This structure allows for easy tracking of the data’s origin and timestamp, adhering to the common partitioning scheme used in data storage. We can also add commit hash if need be, but as we shall see shortly, if we have a versioning tool like DVC, we can use that to maintain the data’s lineage.
Even though the data is stored such that we can easily reference the data’s origin and timestamp, there is a need to maintain a detailed record of the data’s lineage. This is where the metadata comes in. The metadata contains information such as the data’s origin, timestamp, and other essential details such as the data’s schema.

Furthermore, modern data versioning tools such as DVC (Data Version Control) can be used to maintain a detailed record of the data’s lineage, ensuring that changes to the data can be tracked and managed in a reproducible manner.

What is the rationale in storing the data in GCS?

Raw Data Checkpoint: GCS serves as a storage layer for raw, unprocessed data. This creates a checkpoint where the data is unaltered and can be reverted to if needed.
Flexibility: Storing data in GCS provides flexibility in data formats and allows for decoupling of storage and compute. It can serve various downstream applications that might require raw data.
Cost-Effective: GCS typically provides a more cost-effective solution for storing large volumes of data, especially when long-term storage is needed.
Immutable Storage Layer: By providing an immutable storage layer, GCS ensures that the original raw data remains unaltered, maintaining data integrity.
Interoperability: GCS can serve multiple environments and tools, not just BigQuery, so it’s a general-purpose storage solution.

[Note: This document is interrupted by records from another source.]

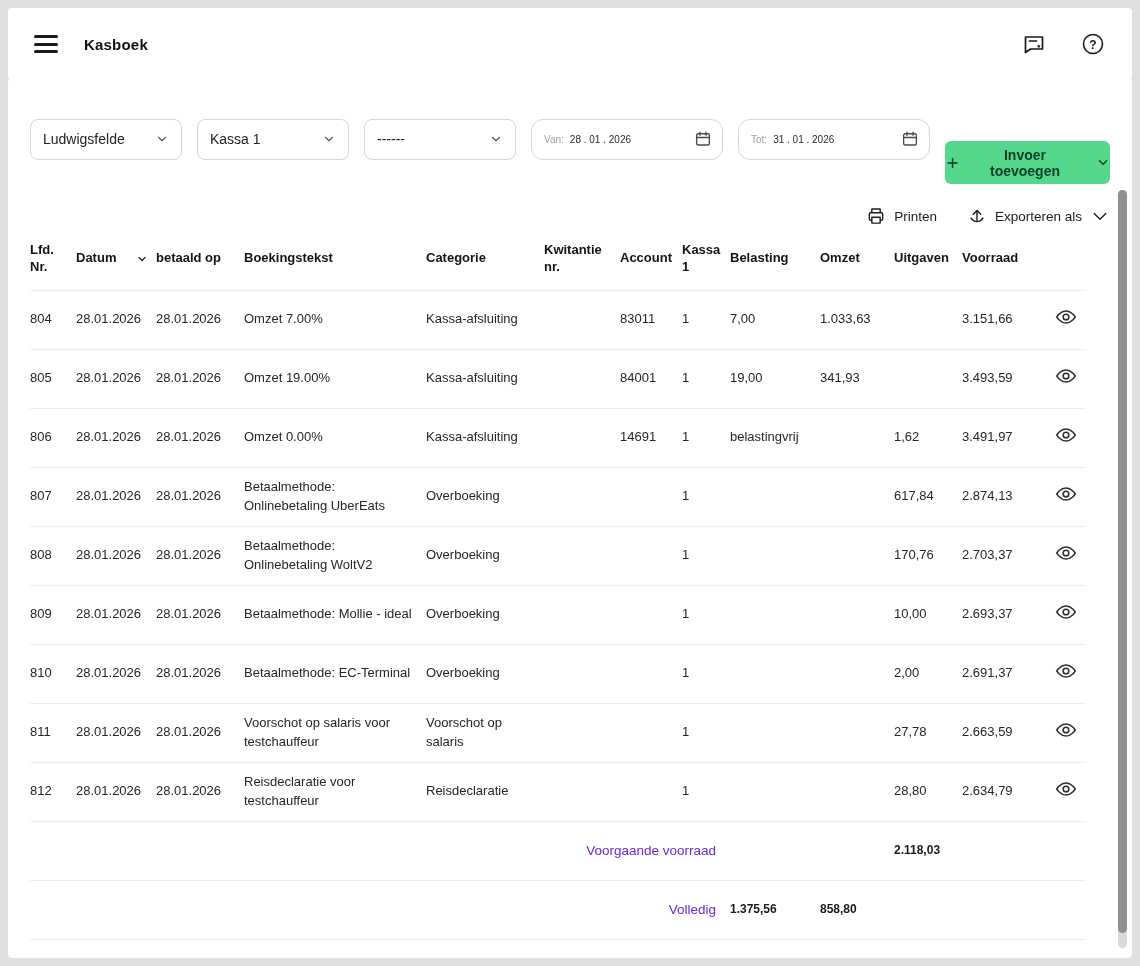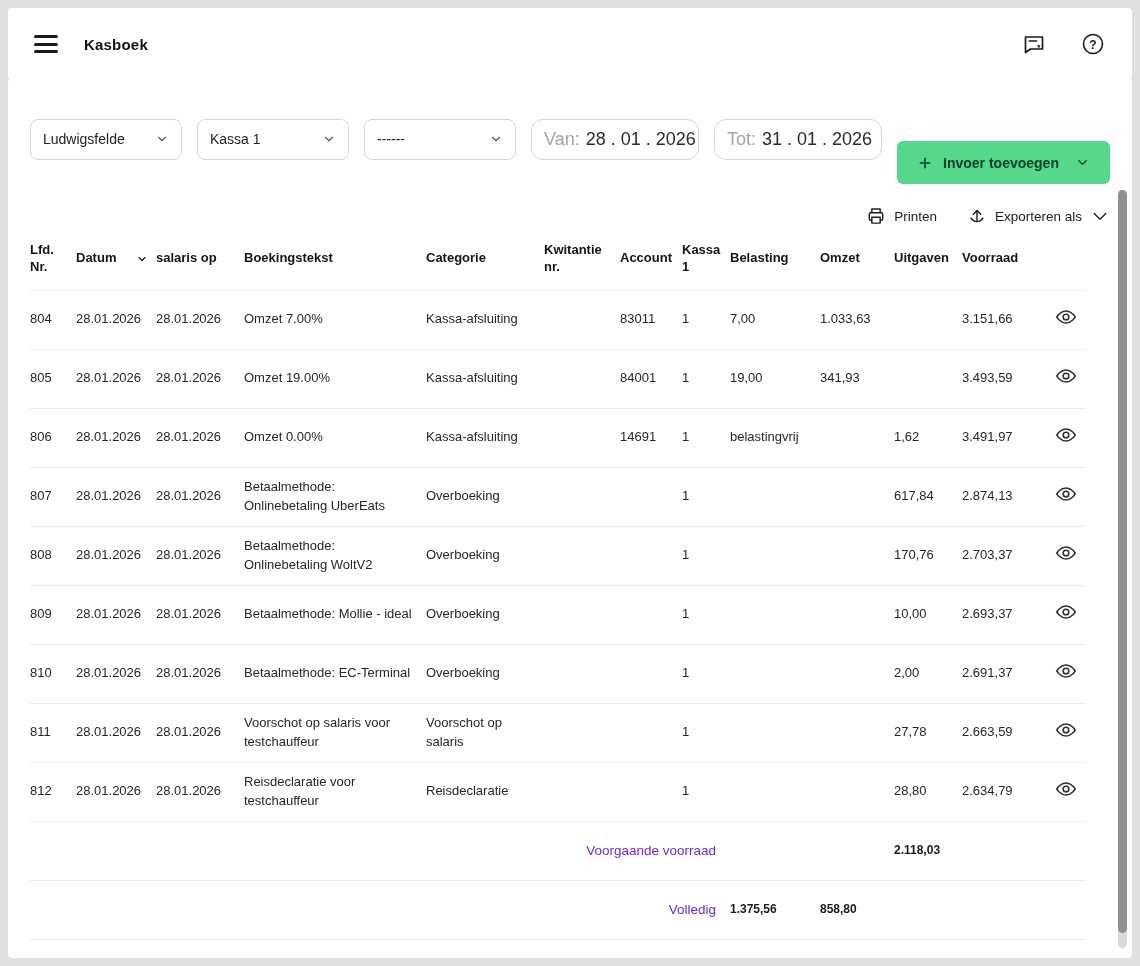--- a/index.html
+++ b/index.html
@@ -39,9 +39,9 @@
     padding:12px 12px; font-size:14px; color:#222; cursor:pointer; background:#fff;
   }
   .date-field {
-    width:168px; height:41px; border:1px solid #d6d6d6; border-radius:12px;
+    width:192px; height:41px; border:1px solid #d6d6d6; border-radius:12px;
     display:flex; align-items:center; gap:6px; padding:0 10px 0 12px;
-    font-size:18px; cursor:pointer; background:#fff;
+    font-size:10px; cursor:pointer; background:#fff;
   }
   .date-label { color:#a3a3a3; }
   .date-value { color:#2b2b2b; white-space:nowrap; flex:1; }

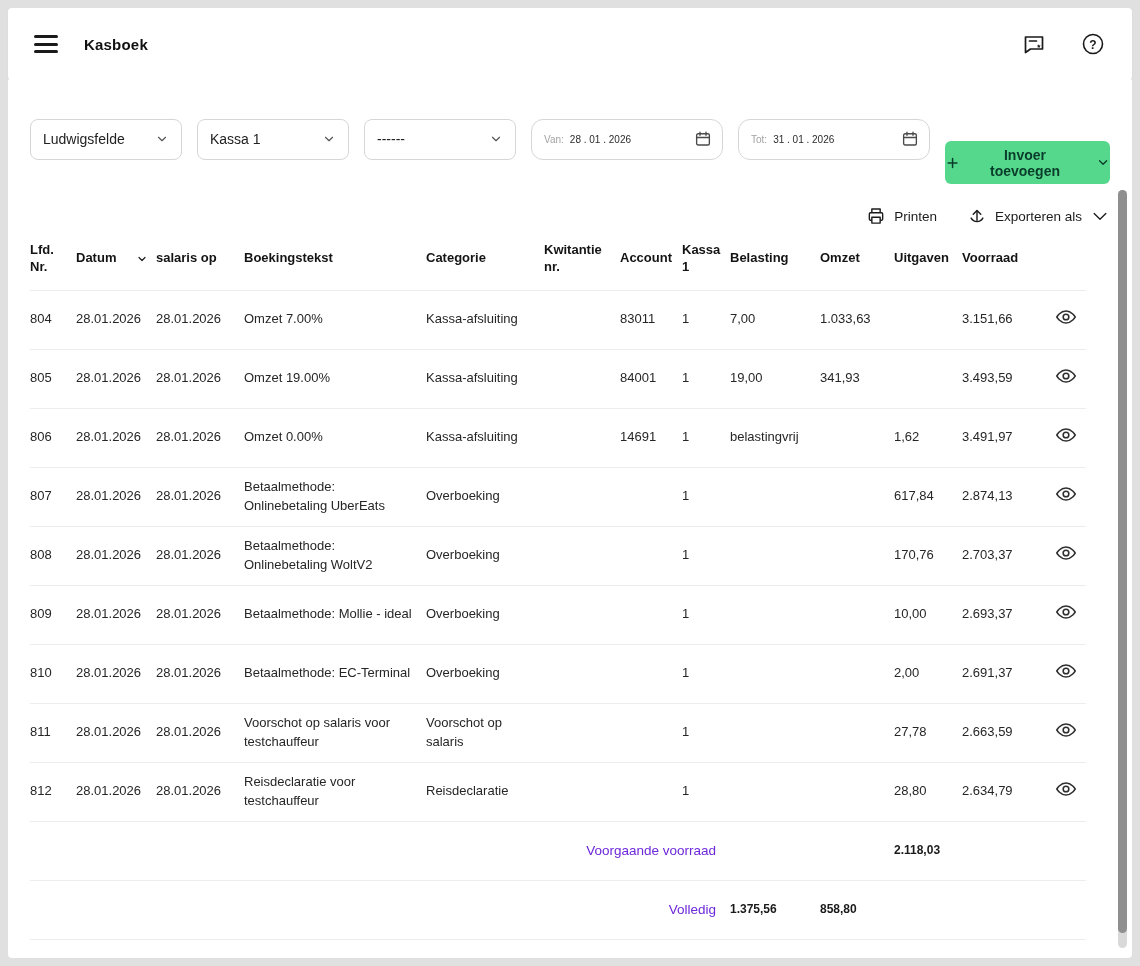--- a/index.html
+++ b/index.html
@@ -212,7 +212,7 @@
               </svg>
           </span>
         </th>
-        <th>salaris op</th>
+        <th>betaald op</th>
         <th>Boekingstekst</th>
         <th>Categorie</th>
         <th>Kwitantie nr.</th>

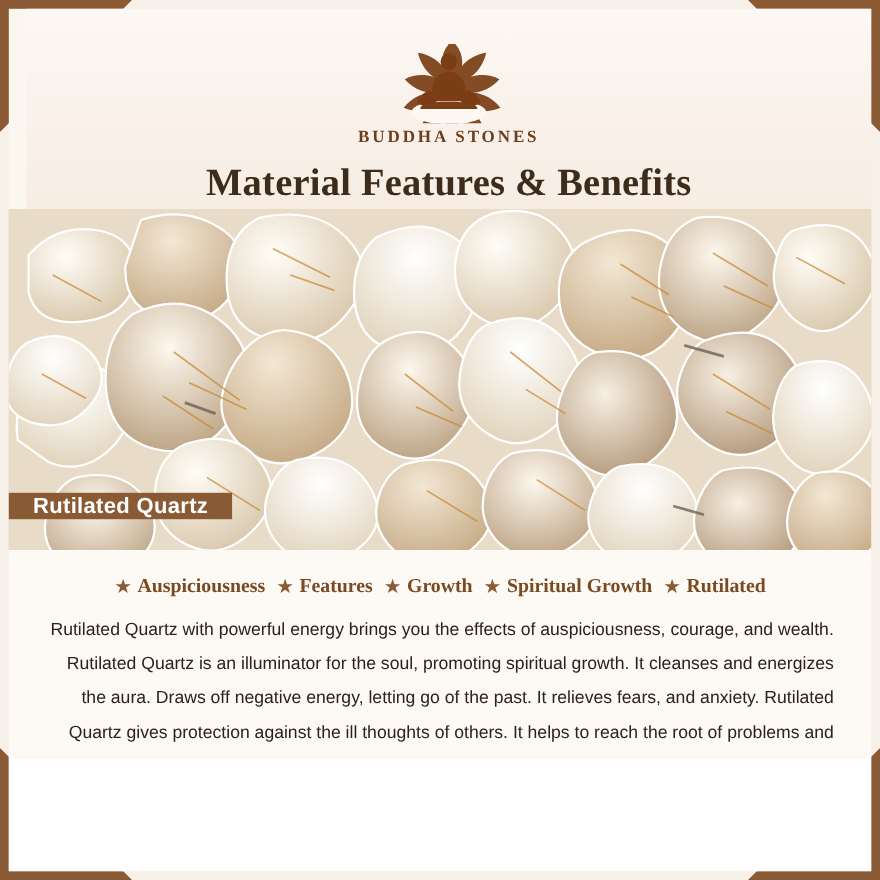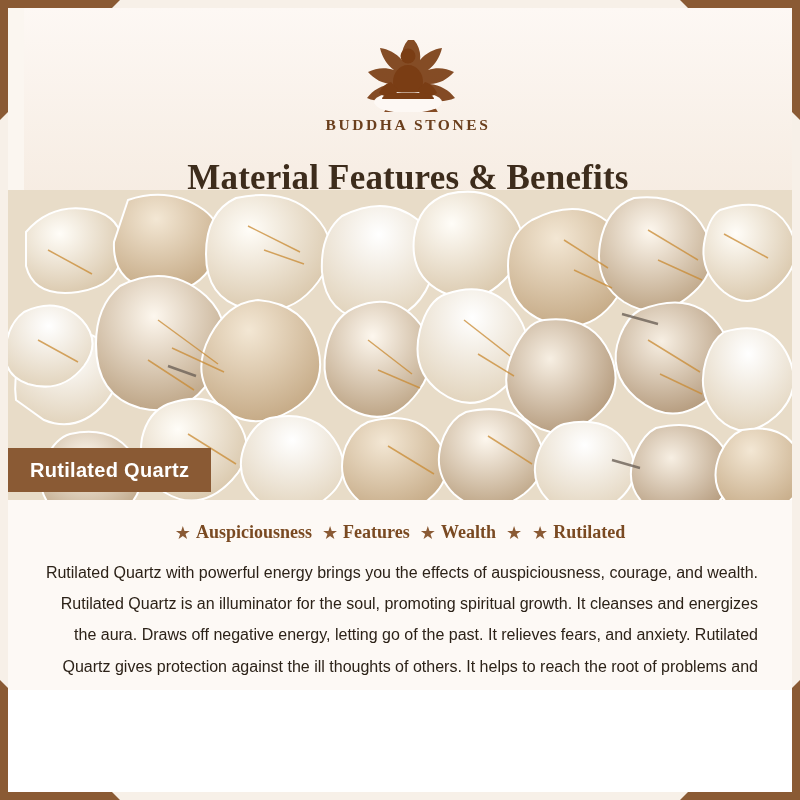--- a/index.html
+++ b/index.html
@@ -61,7 +61,7 @@
     font-family: "Liberation Serif", serif;
   }
   .title {
-    margin-top: 24px;
+    margin-top: 12px;
     font-family: "Liberation Serif", serif;
     font-weight: bold;
     font-size: 35px;

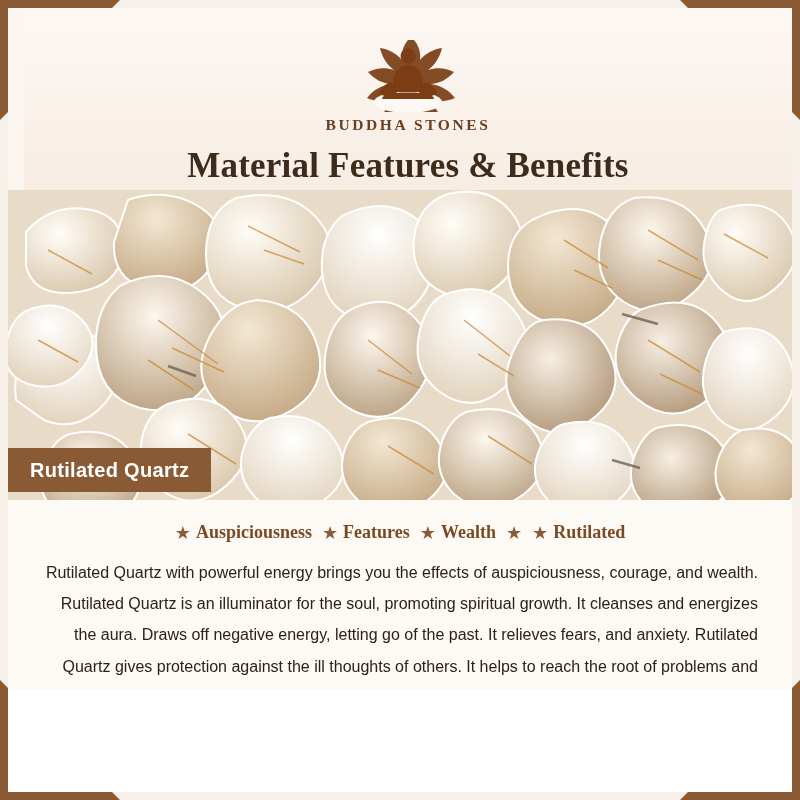--- a/index.html
+++ b/index.html
@@ -86,7 +86,7 @@
     position: absolute;
     left: 8px;
     top: 448px;
-    height: 44px;
+    height: 24px;
     background: #8a5a34;
     color: #ffffff;
     display: flex;

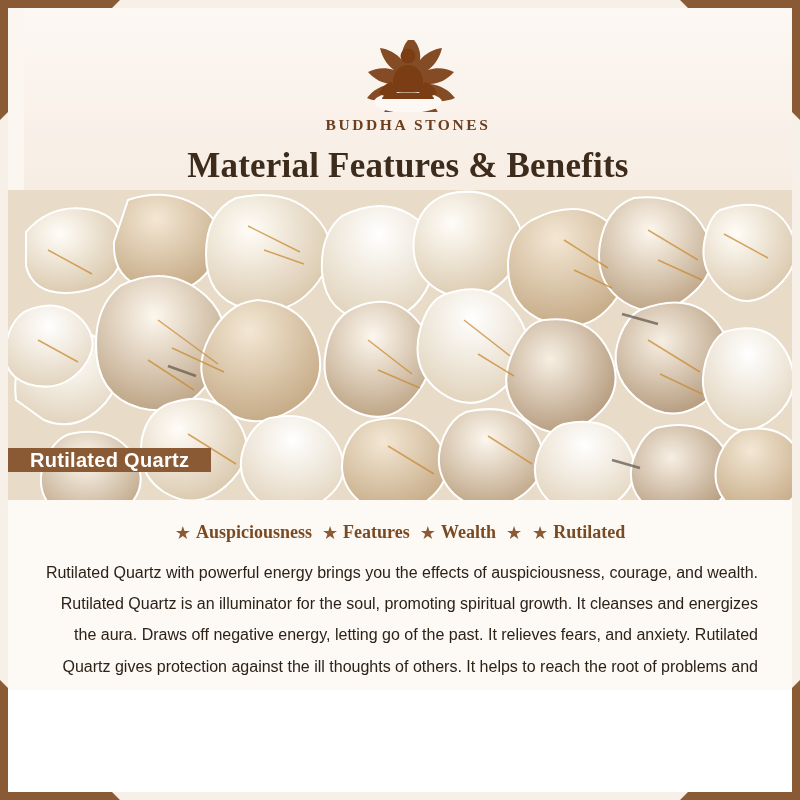--- a/index.html
+++ b/index.html
@@ -285,7 +285,7 @@
       </div>
       <div class="benefit">
         <span class="star">★</span>
-        <span class="benefit-label">Wealth</span>
+        <span class="benefit-label">Growth</span>
       </div>
       <div class="benefit">
         <span class="star">★</span>

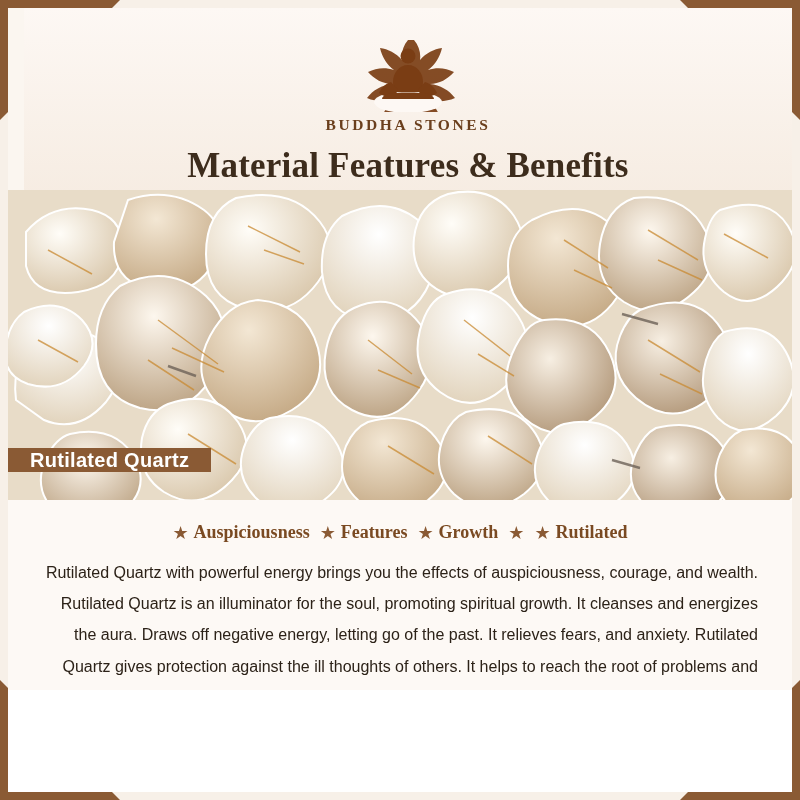--- a/index.html
+++ b/index.html
@@ -289,6 +289,7 @@
       </div>
       <div class="benefit">
         <span class="star">★</span>
+        <span class="benefit-label">Spiritual Growth</span>
       </div>
       <div class="benefit">
         <span class="star">★</span>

Step 3. Loading Data to Staging Warehouse#

Now, once we have the data in the staging GCS, we can load it to staging BigQuery. This is done using the following.

class LoadToWarehouse(Load):
    def load_to_staging(self) -> None:
        """Load data to staging."""
        self.logger.info(f"Loading data to staging {self.cfg.staging_warehouse}")

    def load_to_production(self) -> None:
        """Load data to production."""
        self.logger.info(f"Loading data to production {self.cfg.production_warehouse}")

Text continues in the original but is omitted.